This review has been intended to demonstrate the impact of miR-33 on cholesterol homeostasis, and hopefully it has provided a positive answer to the titular question. miR-33 is one of the essential regulatory elements necessary to maintain a balance between dietary and blood cholesterol. This is primarily a result of its critical impact on the reverse transport of cholesterol. miR-33 controls cholesterol metabolism mostly by repressing ABCA1 and ABCG1, responsible for cholesterol efflux. As a result of balanced regulation by miR-33 and SREBP, we can observe a reduction of de novo cholesterol synthesis and an increase of cholesterol efflux from cells in the case of higher dietary intake of cholesterol and an increase of sterol concentration in cells afterwards.
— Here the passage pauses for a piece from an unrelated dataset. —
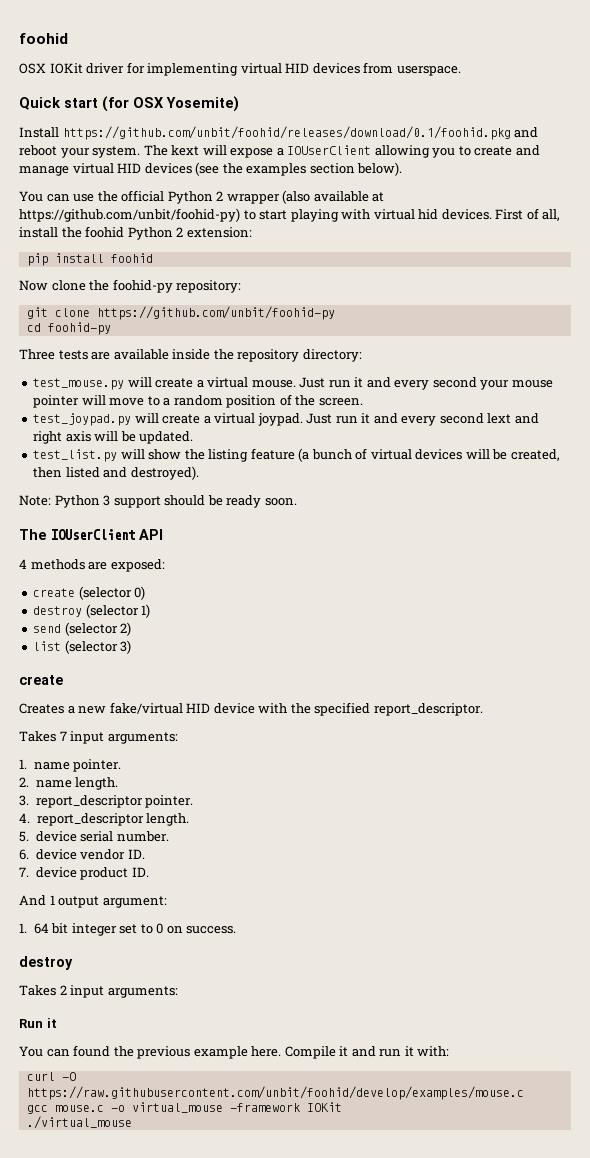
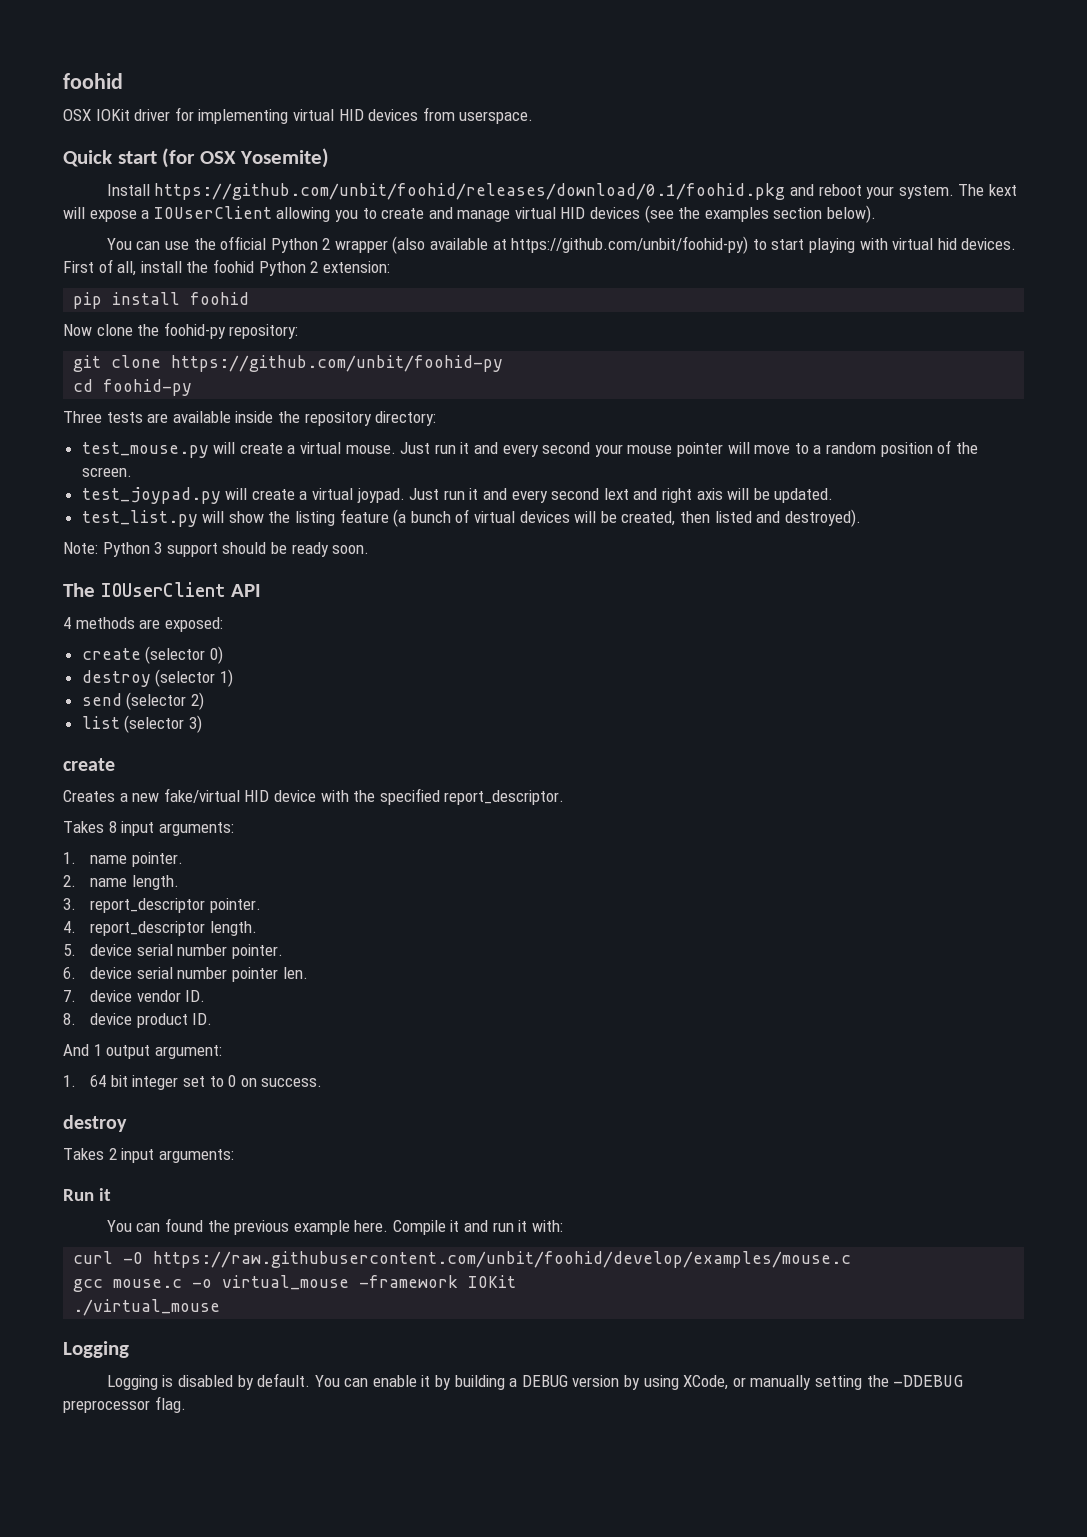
[59,731,67,741] 7 -> [108,821,117,833] 8
[116,831,169,842] [19,849,29,860] number. // 6. -> [177,944,283,959] [63,967,308,982] [63,990,76,1002] number pointer. // 6. device serial number pointer len. // 7.
[19,867,29,877] 7. -> [63,1013,76,1025] 8.
(132, 1122) none -> [63,1341,129,1358] [106,1373,964,1390] [63,1396,186,1413] // Logging // Logging is disabled by default. You can enable it by building a DEBUG version by using XCode, or manually setting the -DDEBUG preprocessor flag.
In turn, a decrease of cholesterol content in cells is sufficient to increase cholesterol synthesis and to abrogate cholesterol efflux. Besides the repression of ABCA1 and ABCG1, miR-33 influences other steps of RCT by targeting the transformation of cholesterol into bile salts and their transport. By controlling this final step of cholesterol elimination, miR-33 once again influences the homeostasis of cholesterol in an organism. In this context, the possibility of therapeutic use of miR-33 deserves special attention. The most common causes of cardiometabolic diseases are disorders of cholesterol metabolism, associated with an imbalance between cholesterol intake and elimination [59]. The World Health Organization estimates that the annual number of deaths from cardiovascular diseases, including atherosclerosis, will increase to over 22 million by 2030. While LDL levels are directly associated with atherosclerosis, HDL levels and the reverse cholesterol pathway show a strong inverse correlation with cardiovascular diseases. A majority of studies have demonstrated that antagonism of miR-33 in vivo increases circulating HDL and reverse cholesterol transport, thereby reducing the progression and enhancing the regression of atherosclerosis. Taking into account the number of genes that are targeted by mir-33, it can be assumed that miR-33 is a promising target for the treatment of dyslipidemia. A better understanding of the mechanisms that underlie miR-33 mediated regulation of cholesterol homeostasis may improve future therapies in the field.

Funding

The APC was funded by the statutory funds of the Medical University of Lodz (503/6-086-01/503/-66-001).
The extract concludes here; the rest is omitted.